# Deep watering pipe?



## beastmaster (May 18, 2012)

I often run across trees that have had a pipe placed in the ground next to them for deep watering. Seen one at home depot yesterday for sale. Other then the tree growing up around it and messing our saws up years down the line, is there any benefit to this? I should know the answer as I have a good understanding of soil and water dynamics, but there are so many variables in soil structures I am not sure. Thanks for any replys.


----------



## Urban Forester (May 20, 2012)

Any pine that needs "deep watering" is planted in the wrong place, lousy soil or both. I've never known a pine species to need continous watering. I would see very little benefit.


----------



## pdqdl (May 21, 2012)

beastmaster said:


> ... is there any benefit to this?



Yes. Useless junk gets sold to the unwary at a nice profit.

Benefit to the tree? None that I know of. 

Deep watering is only good for the tree if it includes all the soil up to the top.
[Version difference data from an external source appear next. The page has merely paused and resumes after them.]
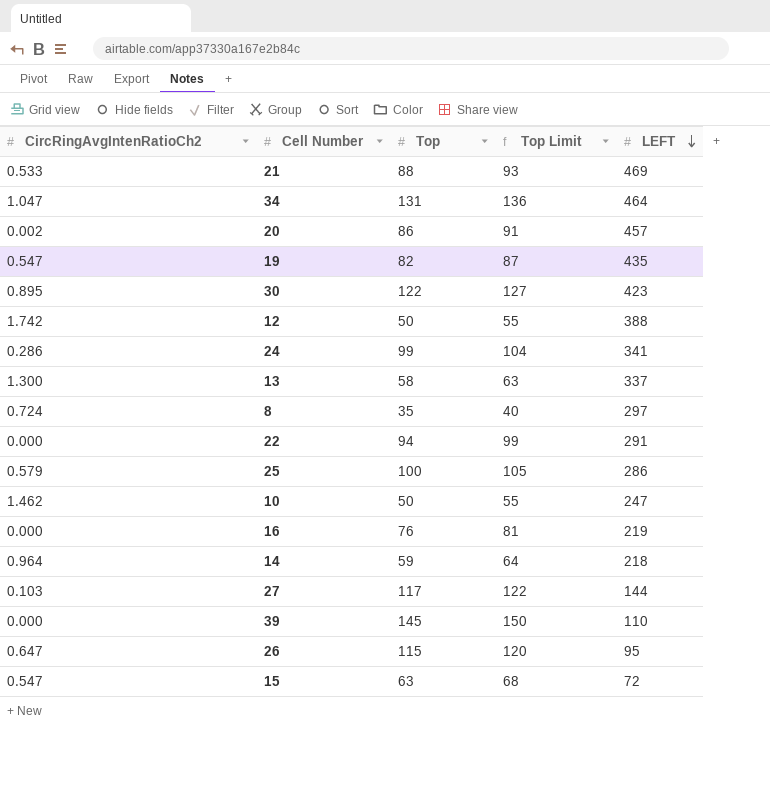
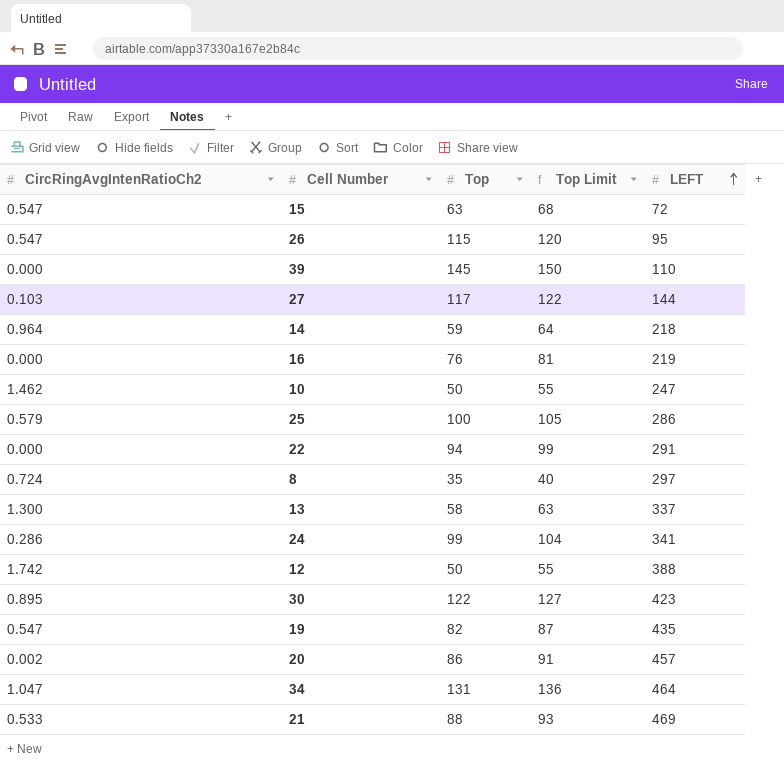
row order: LEFT descending -> LEFT ascending
26 | CircRingAvgIntenRatioCh2: 0.647 -> 0.547

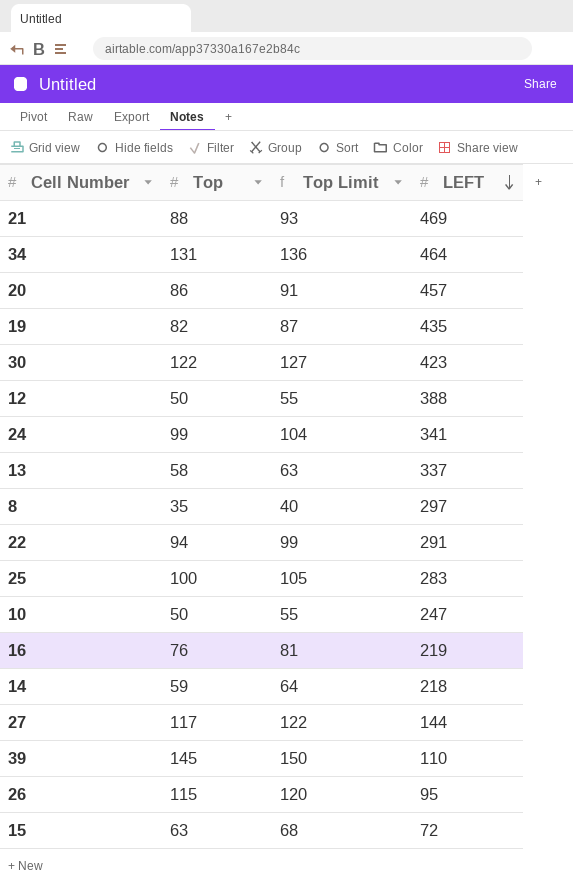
row order: LEFT ascending -> LEFT descending
column CircRingAvgIntenRatioCh2 | position: 1 -> none
25 | LEFT: 286 -> 283

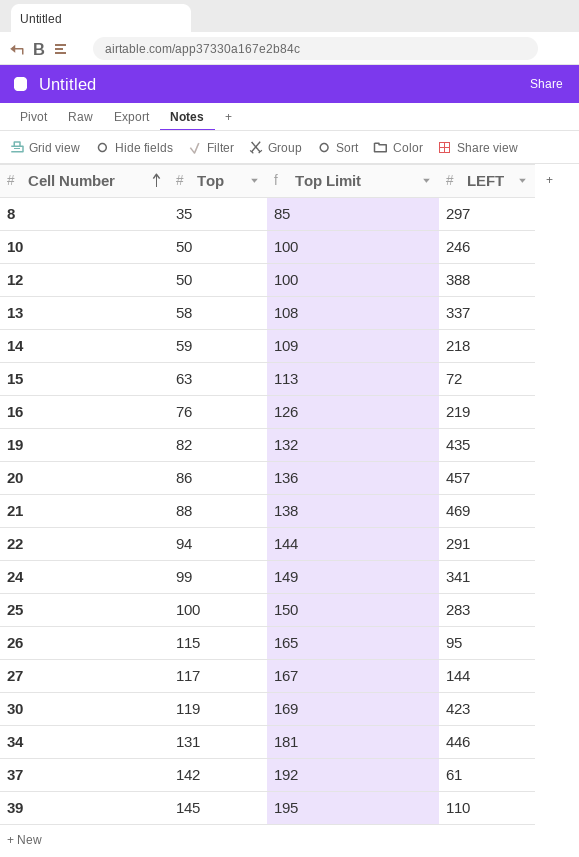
row order: LEFT descending -> Cell Number ascending
column Top Limit | formula: [Top] + 5 -> [Top] + 50
10 | LEFT: 247 -> 246
30 | Top: 122 -> 119
34 | LEFT: 464 -> 446
row 37: none -> 142 | 192 | 61

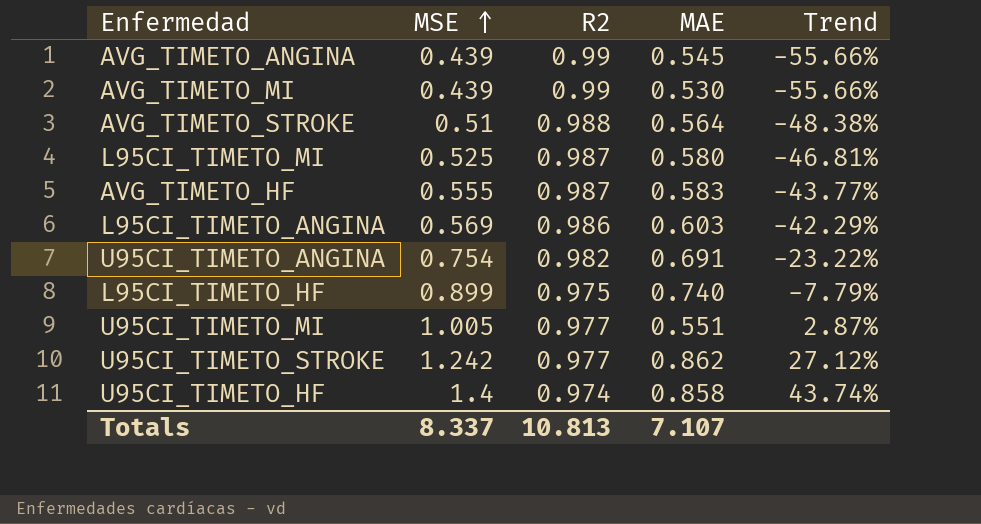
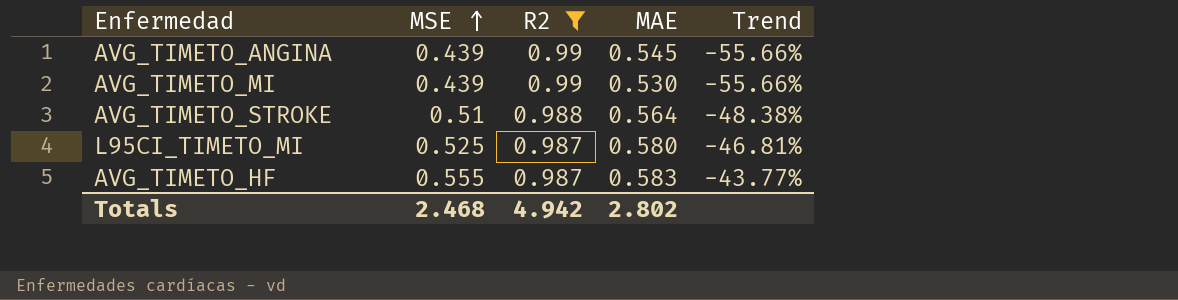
filter: none -> R2 >= 0.987
Totals | MSE: 8.337 -> 2.468
Totals | R2: 10.813 -> 4.942
Totals | MAE: 7.107 -> 2.802

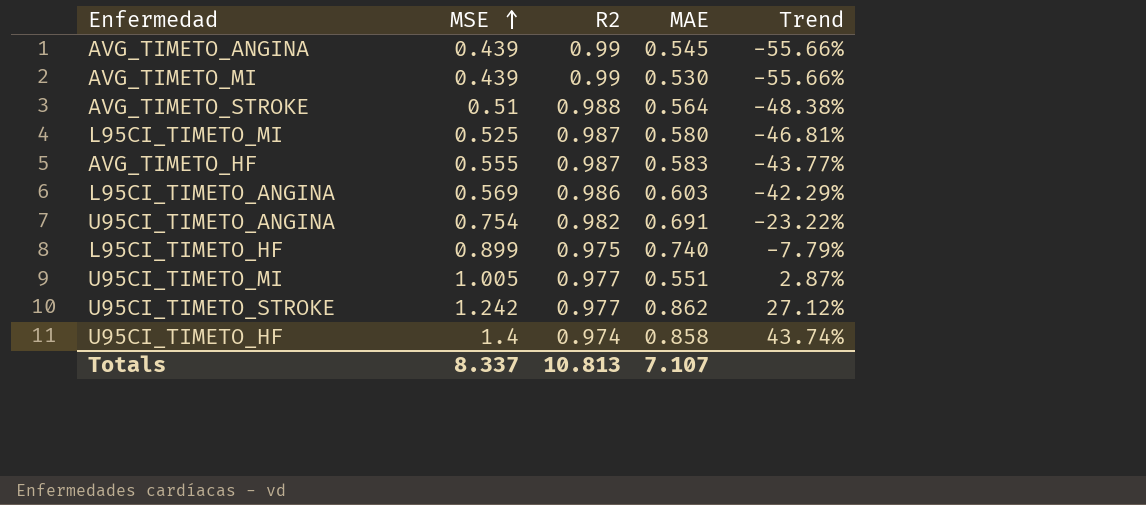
filter: R2 >= 0.987 -> none
Totals | MSE: 2.468 -> 8.337
Totals | R2: 4.942 -> 10.813
Totals | MAE: 2.802 -> 7.107

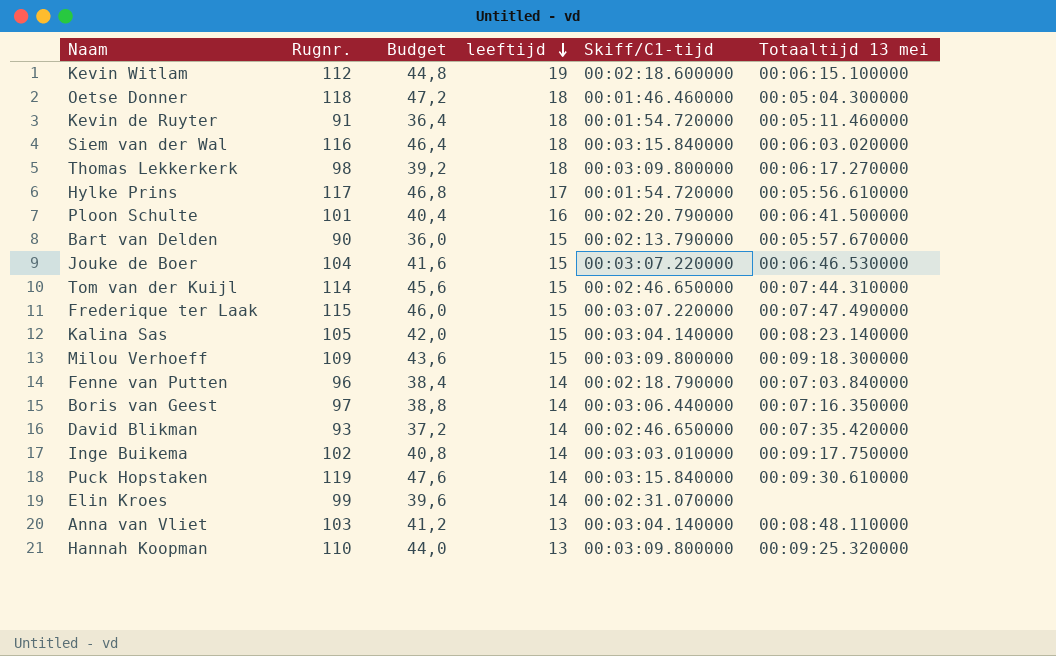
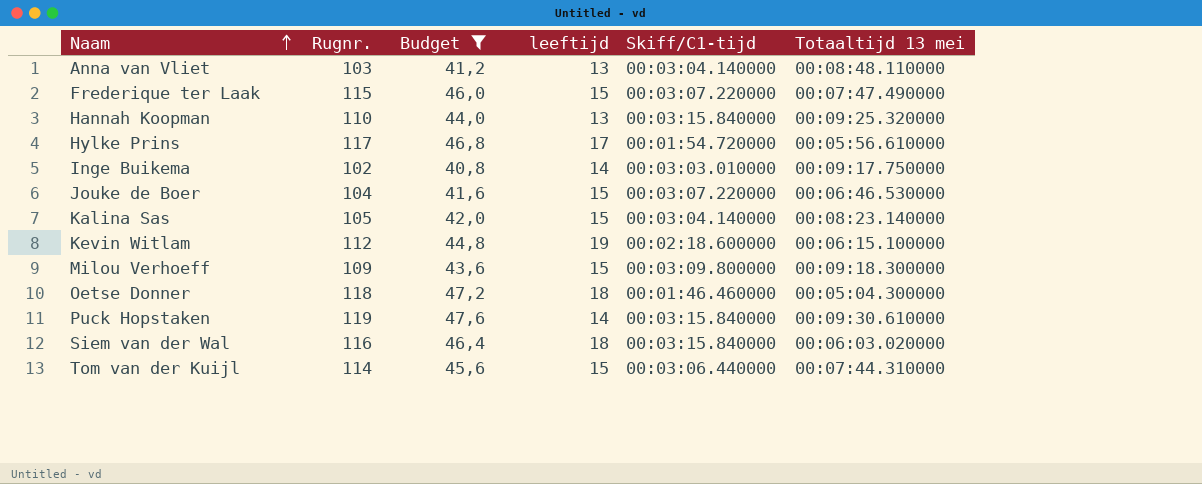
filter: none -> Budget >= 40,8
row order: leeftijd descending -> Naam ascending
Hannah Koopman | Skiff/C1-tijd: 00:03:09.800000 -> 00:03:15.840000
Tom van der Kuijl | Skiff/C1-tijd: 00:02:46.650000 -> 00:03:06.440000

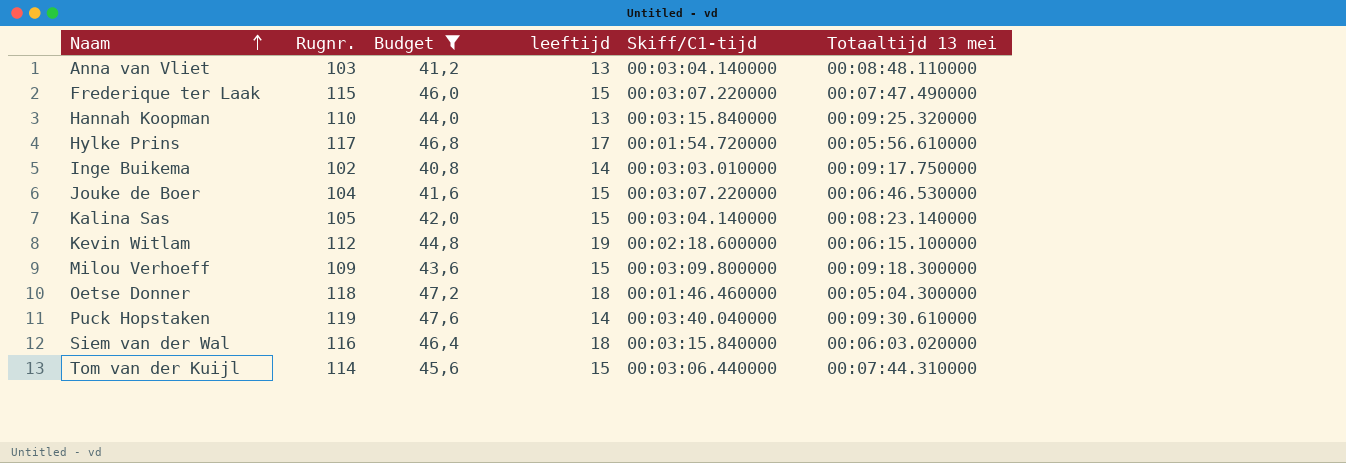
Puck Hopstaken | Skiff/C1-tijd: 00:03:15.840000 -> 00:03:40.040000

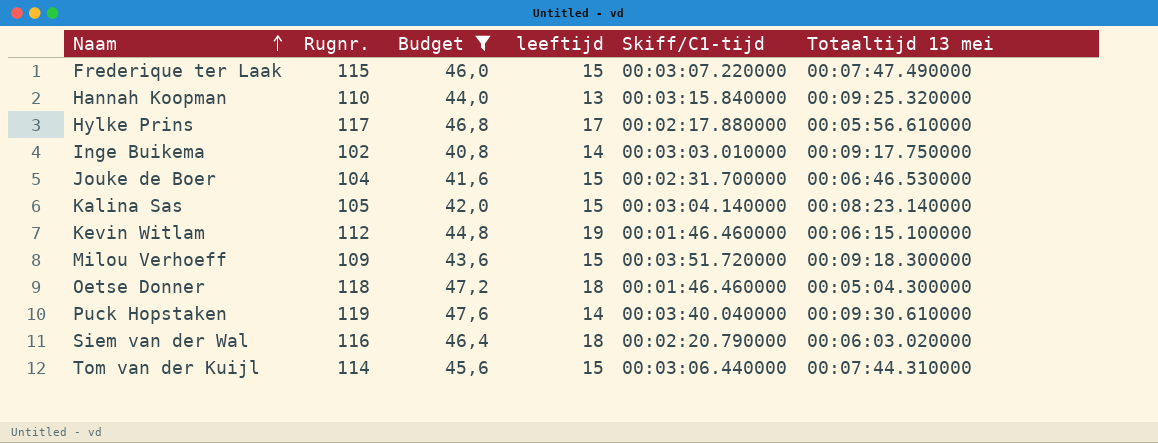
row Anna van Vliet: 103 | 41,2 | 13 | 00:03:04.140000 | 00:08:48.110000 -> none
Hylke Prins | Skiff/C1-tijd: 00:01:54.720000 -> 00:02:17.880000
Jouke de Boer | Skiff/C1-tijd: 00:03:07.220000 -> 00:02:31.700000
Kevin Witlam | Skiff/C1-tijd: 00:02:18.600000 -> 00:01:46.460000
Milou Verhoeff | Skiff/C1-tijd: 00:03:09.800000 -> 00:03:51.720000
Siem van der Wal | Skiff/C1-tijd: 00:03:15.840000 -> 00:02:20.790000

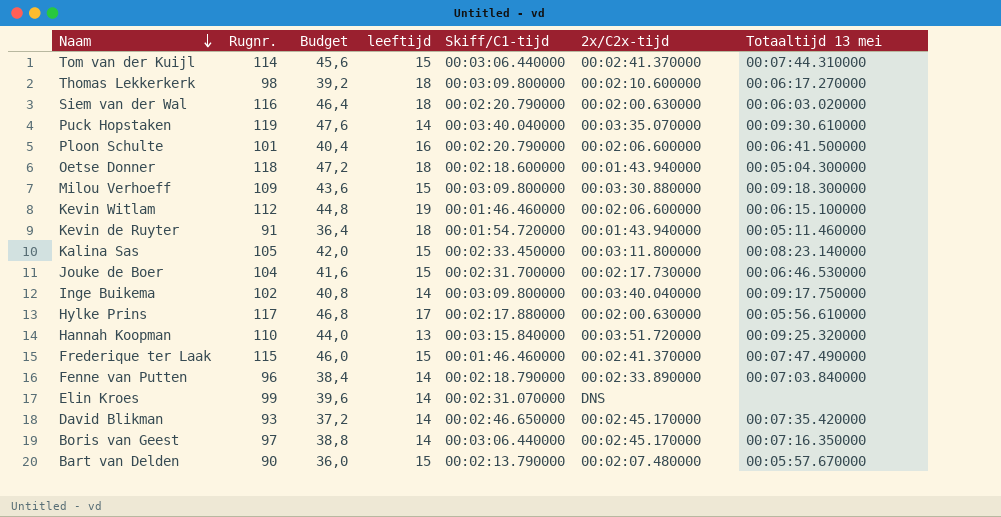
filter: Budget >= 40,8 -> none
row order: Naam ascending -> Naam descending
column 2x/C2x-tijd | position: none -> 6
Oetse Donner | Skiff/C1-tijd: 00:01:46.460000 -> 00:02:18.600000
Milou Verhoeff | Skiff/C1-tijd: 00:03:51.720000 -> 00:03:09.800000
Kalina Sas | Skiff/C1-tijd: 00:03:04.140000 -> 00:02:33.450000
Inge Buikema | Skiff/C1-tijd: 00:03:03.010000 -> 00:03:09.800000
Frederique ter Laak | Skiff/C1-tijd: 00:03:07.220000 -> 00:01:46.460000

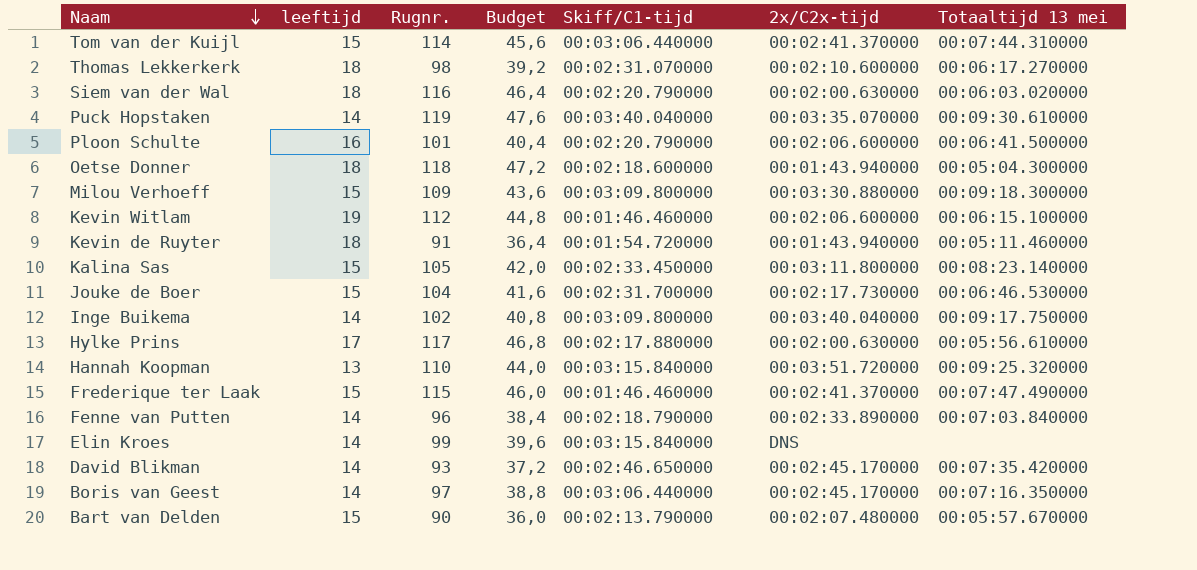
column leeftijd | position: 4 -> 2
Thomas Lekkerkerk | Skiff/C1-tijd: 00:03:09.800000 -> 00:02:31.070000
Elin Kroes | Skiff/C1-tijd: 00:02:31.070000 -> 00:03:15.840000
Burying water with an imbedded pipe is of little benefit to the trees, since the majority of their roots are in the top 18" anyway. I suspect that this is something sold by an inventor that knows nothing about trees, and figured out that you can get the water deeper and quicker if you inject it.


----------



## beastmaster (May 21, 2012)

I wasn't really thinking it would or could do much good. I have a good understanding of how water moves through soil, and a long slow soaking everyonce in the while beats a little water down deep from a pipe. But what do I know, when you see something enough being used, I can't help but wonder.
Thanks for your opinions and information.


----------